WHAT TO WORK ON →
Please copy every line of the records below that holds the word "embeberla".

INFORMATION PROVIDED →
BEGIN

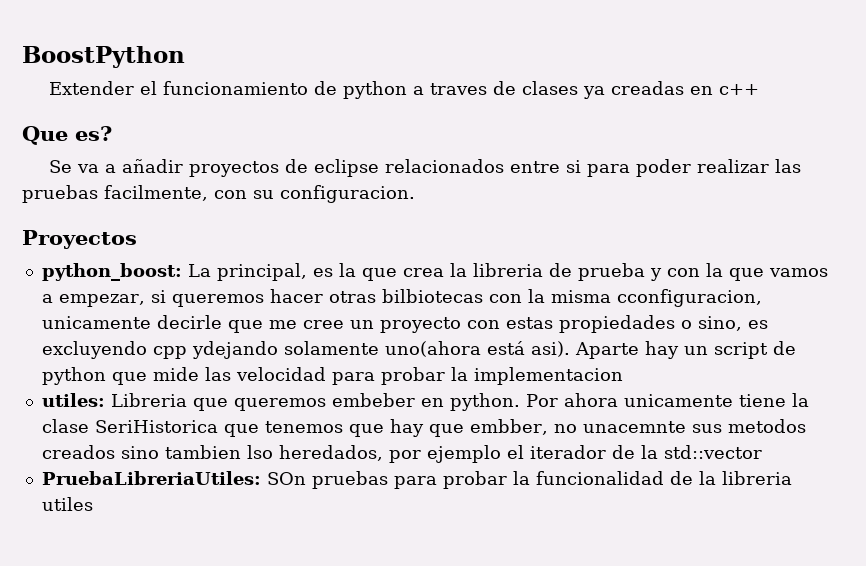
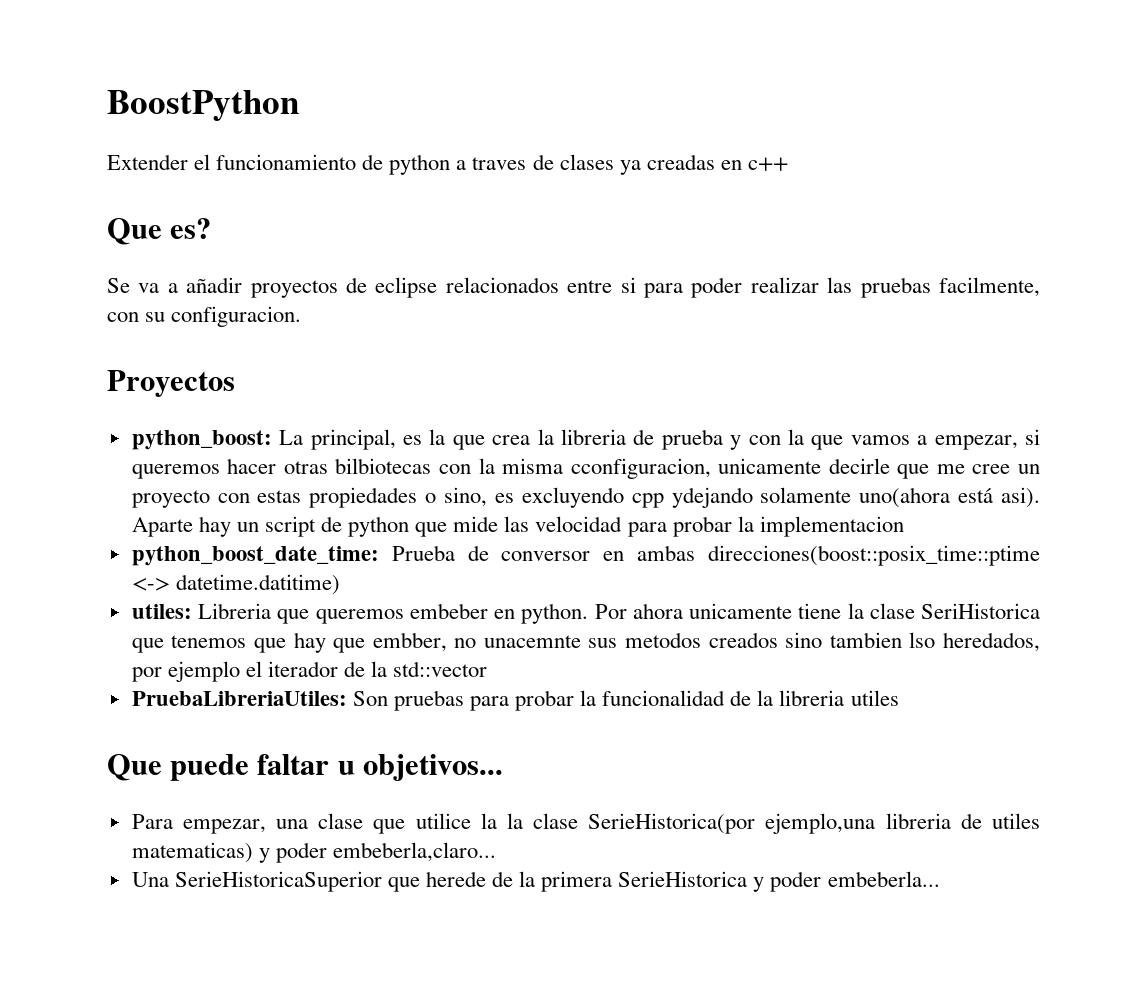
(623, 376) none -> [131,545,1040,566] [131,574,340,595] // python_boost_date_time: Prueba de conversor en ambas direcciones(boost::posix_time::ptime <-> datetime.datitime)
[266,472,306,485] SOn -> [352,691,388,706] Son
(93, 504) none -> [107,754,503,781] [131,813,1040,834] [131,842,496,863] [131,871,940,892] // Que puede faltar u objetivos... // Para empezar, una clase que utilice la la clase SerieHistorica(por ejemplo,una libreria de utiles matematicas) y poder embeberla,claro... // Una SerieHistoricaSuperior que herede de la primera SerieHistorica y poder embeberla...

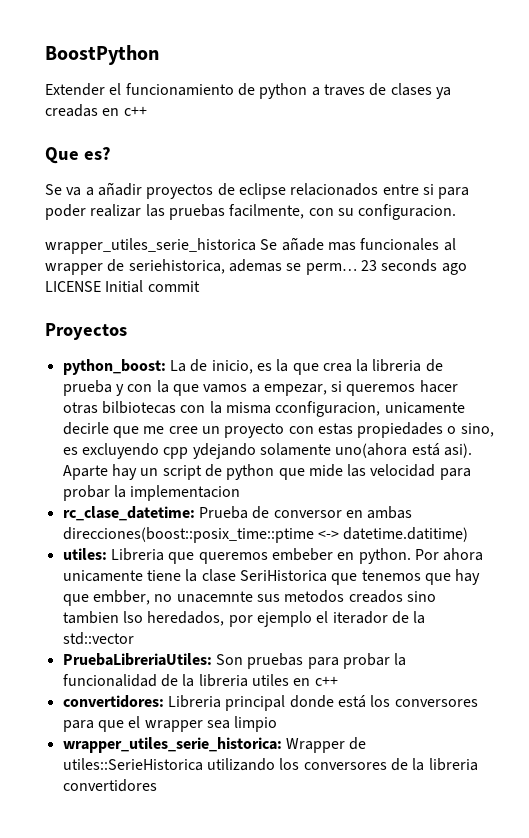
(302, 316) none -> [45,237,456,254] [45,259,467,275] [45,280,200,293] // wrapper_utiles_serie_historica Se añade mas funcionales al wrapper de seriehistorica, ademas se perm… 23 seconds ago LICENSE Initial commit
[310,429,396,450] principal, -> [190,359,253,374] de inicio,
[131,546,379,566] python_boost_date_time: -> [62,506,195,521] rc_clase_datetime:
[107,754,503,781] [131,813,1040,834] [131,842,496,863] [131,871,940,892] // Que puede faltar u objetivos... // Para empezar, una clase que utilice la la clase SerieHistorica(por ejemplo,una libreria de utiles matematicas) y poder embeberla,claro... // Una SerieHistoricaSuperior que herede de la primera SerieHistorica y poder embeberla... -> [293,676,338,686] [62,695,478,711] [62,716,278,732] [62,737,367,753] [62,758,478,771] [62,779,157,792] en c++ // convertidores: Libreria principal donde está los conversores para que el wrapper sea limpio // wrapper_utiles_serie_historica: Wrapper de utiles::SerieHistorica utilizando los conversores de la libreria convertidores

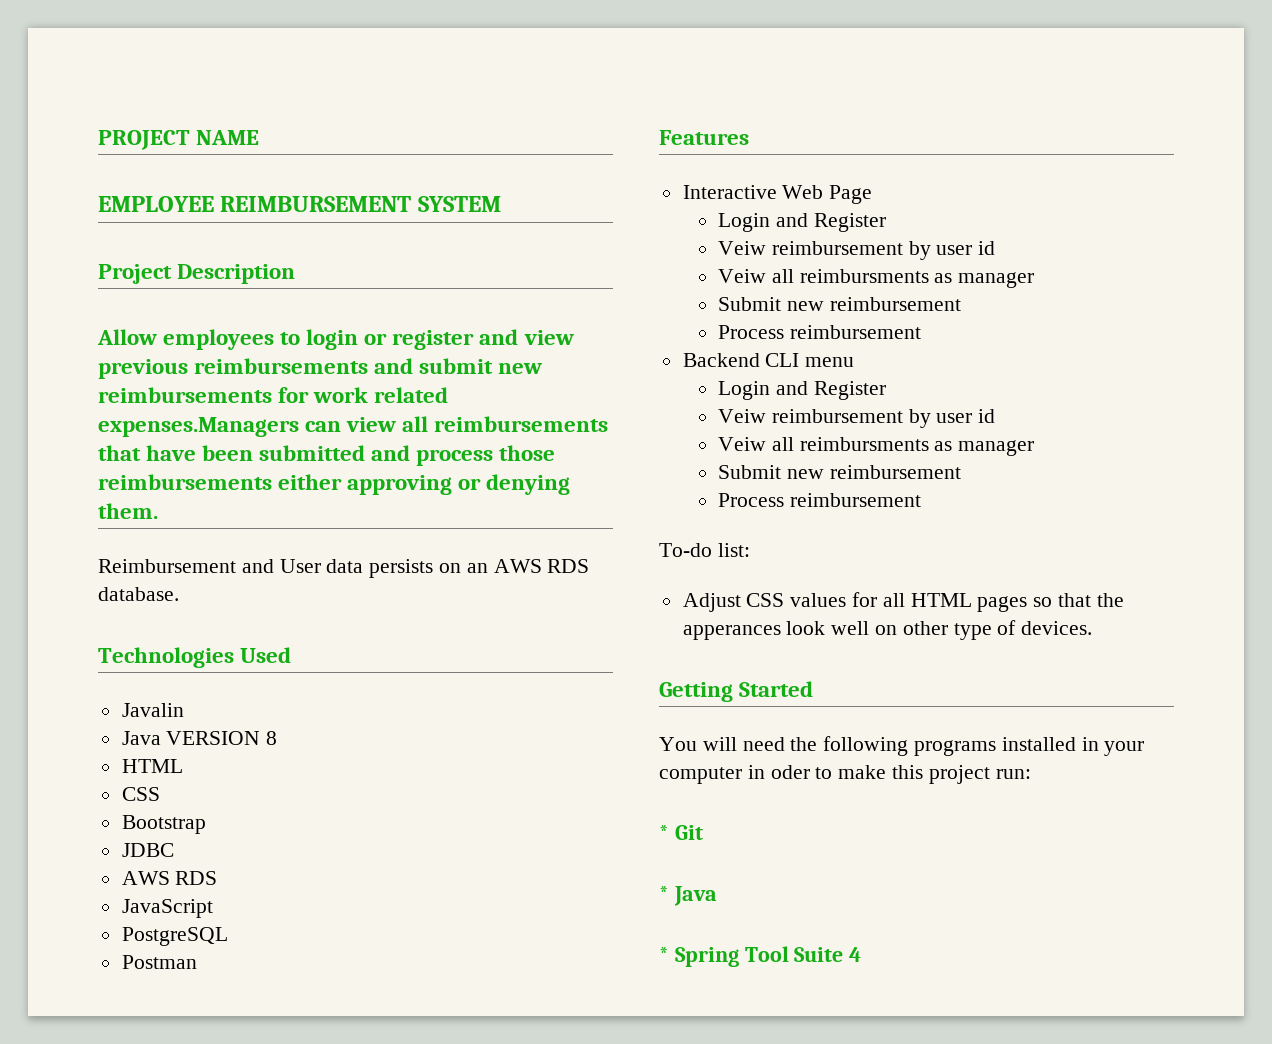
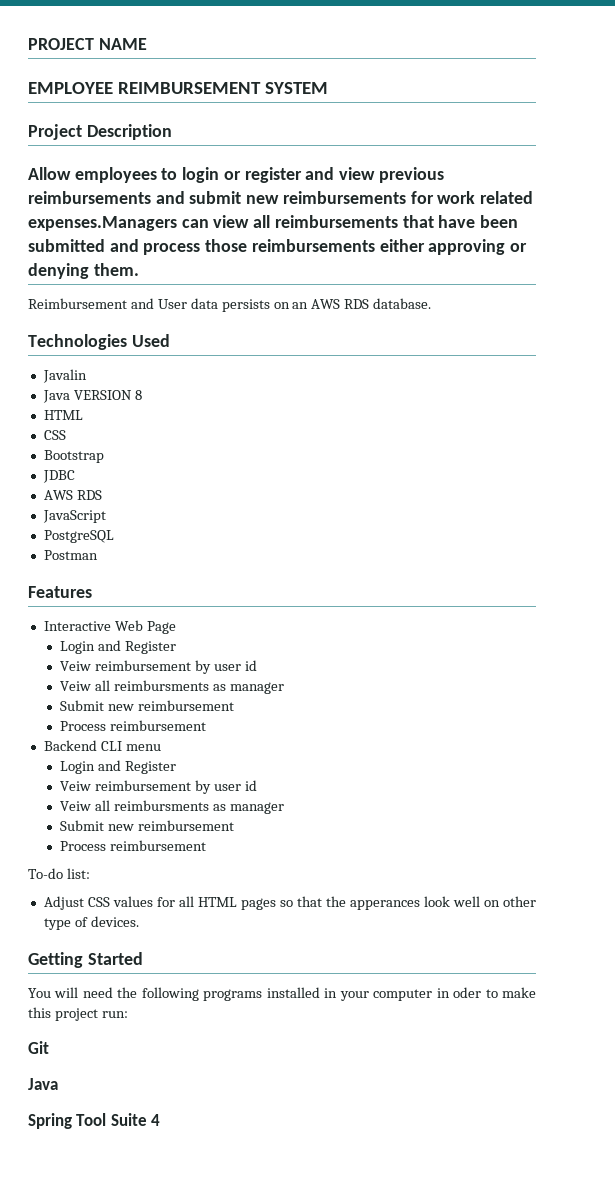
[659,825,669,840] * -> (128, 1014) none
[659,886,669,901] * -> (49, 1047) none
[659,947,669,962] * -> (58, 1084) none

END

OUTPUT BELOW →
(93, 504) none -> [107,754,503,781] [131,813,1040,834] [131,842,496,863] [131,871,940,892] // Que puede faltar u objetivos... // Para empezar, una clase que utilice la la clase SerieHistorica(por ejemplo,una libreria de utiles matematicas) y poder embeberla,claro... // Una SerieHistoricaSuperior que herede de la primera SerieHistorica y poder embeberla...
[107,754,503,781] [131,813,1040,834] [131,842,496,863] [131,871,940,892] // Que puede faltar u objetivos... // Para empezar, una clase que utilice la la clase SerieHistorica(por ejemplo,una libreria de utiles matematicas) y poder embeberla,claro... // Una SerieHistoricaSuperior que herede de la primera SerieHistorica y poder embeberla... -> [293,676,338,686] [62,695,478,711] [62,716,278,732] [62,737,367,753] [62,758,478,771] [62,779,157,792] en c++ // convertidores: Libreria principal donde está los conversores para que el wrapper sea limpio // wrapper_utiles_serie_historica: Wrapper de utiles::SerieHistorica utilizando los conversores de la libreria convertidores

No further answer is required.